What is required: Only the count should appear in your answer: how many lines of the data below contain the word "Offroad"?

Records from a collection
=== Section Start ===
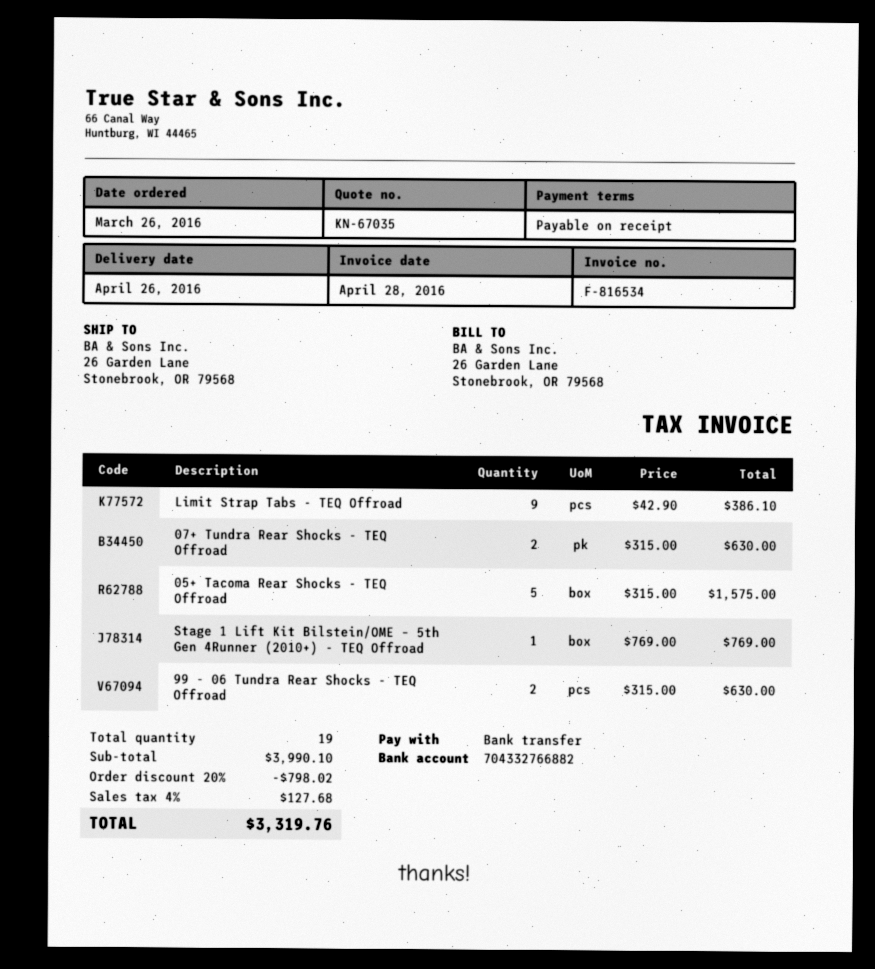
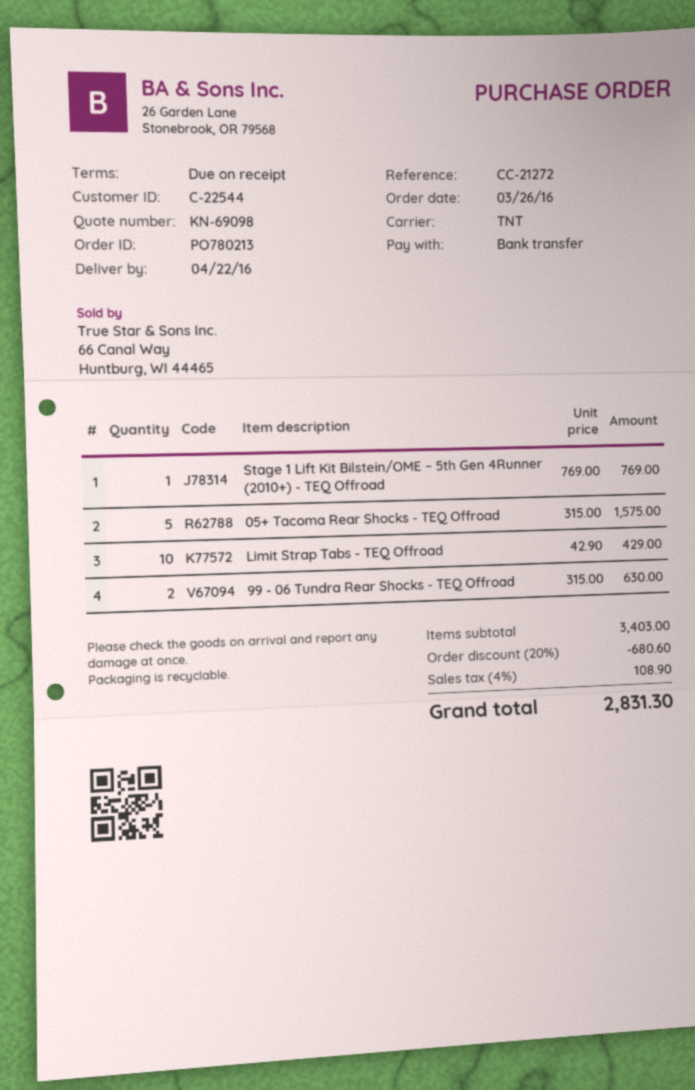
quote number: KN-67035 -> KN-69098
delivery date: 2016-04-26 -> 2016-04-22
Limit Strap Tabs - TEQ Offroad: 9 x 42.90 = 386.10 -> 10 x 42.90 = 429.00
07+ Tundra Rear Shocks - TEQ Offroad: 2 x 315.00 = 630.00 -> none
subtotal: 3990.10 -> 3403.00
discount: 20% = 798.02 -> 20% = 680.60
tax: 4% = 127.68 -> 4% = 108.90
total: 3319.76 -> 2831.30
=== Section End ===
Exercise response: 2